* [Goal of the exercise] Exclude the pictures from your copy, and reproduce each entry below verbatim.

* [The input]

__________

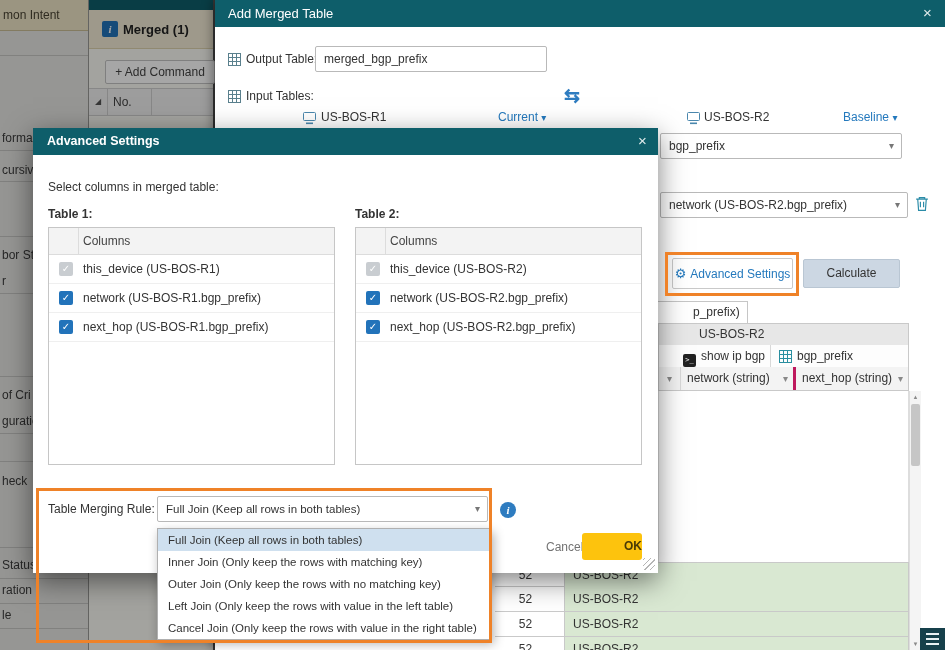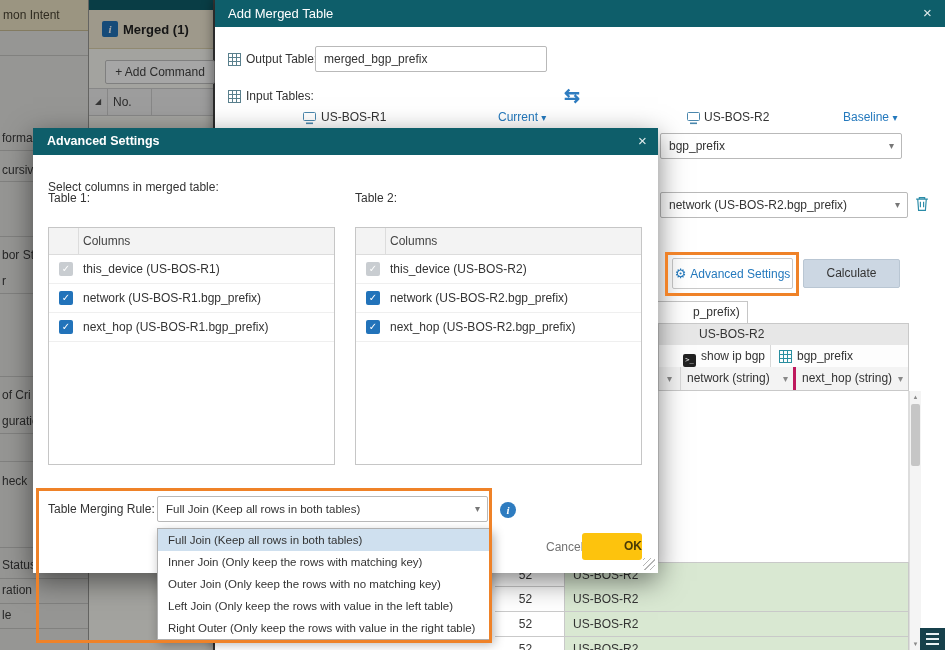--- a/index.html
+++ b/index.html
@@ -70,21 +70,21 @@
   .corner{position:absolute;left:705px;top:628px;width:25px;height:22px;background:#16404b;}
   .corner .bar{width:13px;height:2px;background:#e8f0f2;margin:3px auto 0;}
   .corner .bar:first-child{margin-top:5px;}
 
   
   .modal{position:absolute;left:33px;top:128px;width:625px;height:445px;background:#fff;z-index:30;box-shadow:0 8px 26px rgba(0,0,0,0.5);}
   .m-header{position:absolute;left:0;top:0;width:625px;height:27px;background:#0e5e6a;}
   .m-title{position:absolute;left:14px;top:6px;color:#fff;font-size:12.5px;font-weight:bold;}
   .m-close{position:absolute;left:605px;top:4px;color:#e2ecec;font-size:15px;}
   .m-sub{position:absolute;left:15px;top:52px;color:#333;}
-  .t-lab{position:absolute;top:63px;color:#333;}
+  .t-lab{position:absolute;top:79px;color:#333;font-weight:bold;}
   .colbox{position:absolute;top:99px;width:287px;height:238px;border:1px solid #c6c6c6;background:#fff;box-sizing:border-box;overflow:hidden;}
   .cb-head{position:relative;height:27px;background:#f3f3f3;border-bottom:1px solid #dcdcdc;line-height:27px;padding-left:34px;color:#444;box-sizing:border-box;}
   .cb-head::before{content:"";position:absolute;left:29px;top:0;bottom:0;width:1px;background:#dcdcdc;}
   .crow{position:relative;height:28px;border-bottom:1px solid #efefef;}
   .cb{position:absolute;left:10px;top:7px;width:14px;height:14px;border-radius:2px;background:#2273ba;color:#fff;font-size:10px;line-height:14px;text-align:center;}
   .cb.dis{background:#c9cdd1;}
   .cl{position:absolute;left:34px;top:7px;white-space:nowrap;text-align:right;}
   .rule-lab{position:absolute;left:15px;top:368px;line-height:27px;}
   .rule-select{left:124px;top:368px;width:331px;}
   .rule-select .val{font-size:11.5px;}
@@ -316,19 +316,19 @@
     <span class="cancel">Cancel</span>
     <div class="ok">OK</div>
     <div class="rhandle"></div>
   </div>
 
   <div class="ddlist">
     <div class="opt sel">Full Join (Keep all rows in both tables)</div>
     <div class="opt">Inner Join (Only keep the rows with matching key)</div>
     <div class="opt">Outer Join (Only keep the rows with no matching key)</div>
     <div class="opt">Left Join (Only keep the rows with value in the left table)</div>
-    <div class="opt">Right Outer (Only keep the rows with value in the right table)</div>
+    <div class="opt">Cancel Join (Only keep the rows with value in the right table)</div>
   </div>
 
   <div class="orect" style="left:665px;top:252px;width:134px;height:44px"></div>
   <div class="orect" style="left:36px;top:488px;width:456px;height:155px"></div>
 
 </div>
 
 </body></html>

__________

* [Result of this task]
--- a/index.html
+++ b/index.html
@@ -70,21 +70,21 @@
   .corner{position:absolute;left:705px;top:628px;width:25px;height:22px;background:#16404b;}
   .corner .bar{width:13px;height:2px;background:#e8f0f2;margin:3px auto 0;}
   .corner .bar:first-child{margin-top:5px;}
 
   
   .modal{position:absolute;left:33px;top:128px;width:625px;height:445px;background:#fff;z-index:30;box-shadow:0 8px 26px rgba(0,0,0,0.5);}
   .m-header{position:absolute;left:0;top:0;width:625px;height:27px;background:#0e5e6a;}
   .m-title{position:absolute;left:14px;top:6px;color:#fff;font-size:12.5px;font-weight:bold;}
   .m-close{position:absolute;left:605px;top:4px;color:#e2ecec;font-size:15px;}
   .m-sub{position:absolute;left:15px;top:52px;color:#333;}
-  .t-lab{position:absolute;top:63px;color:#333;}
+  .t-lab{position:absolute;top:79px;color:#333;font-weight:bold;}
   .colbox{position:absolute;top:99px;width:287px;height:238px;border:1px solid #c6c6c6;background:#fff;box-sizing:border-box;overflow:hidden;}
   .cb-head{position:relative;height:27px;background:#f3f3f3;border-bottom:1px solid #dcdcdc;line-height:27px;padding-left:34px;color:#444;box-sizing:border-box;}
   .cb-head::before{content:"";position:absolute;left:29px;top:0;bottom:0;width:1px;background:#dcdcdc;}
   .crow{position:relative;height:28px;border-bottom:1px solid #efefef;}
   .cb{position:absolute;left:10px;top:7px;width:14px;height:14px;border-radius:2px;background:#2273ba;color:#fff;font-size:10px;line-height:14px;text-align:center;}
   .cb.dis{background:#c9cdd1;}
   .cl{position:absolute;left:34px;top:7px;white-space:nowrap;text-align:right;}
   .rule-lab{position:absolute;left:15px;top:368px;line-height:27px;}
   .rule-select{left:124px;top:368px;width:331px;}
   .rule-select .val{font-size:11.5px;}
@@ -316,19 +316,19 @@
     <span class="cancel">Cancel</span>
     <div class="ok">OK</div>
     <div class="rhandle"></div>
   </div>
 
   <div class="ddlist">
     <div class="opt sel">Full Join (Keep all rows in both tables)</div>
     <div class="opt">Inner Join (Only keep the rows with matching key)</div>
     <div class="opt">Outer Join (Only keep the rows with no matching key)</div>
     <div class="opt">Left Join (Only keep the rows with value in the left table)</div>
-    <div class="opt">Right Outer (Only keep the rows with value in the right table)</div>
+    <div class="opt">Cancel Join (Only keep the rows with value in the right table)</div>
   </div>
 
   <div class="orect" style="left:665px;top:252px;width:134px;height:44px"></div>
   <div class="orect" style="left:36px;top:488px;width:456px;height:155px"></div>
 
 </div>
 
 </body></html>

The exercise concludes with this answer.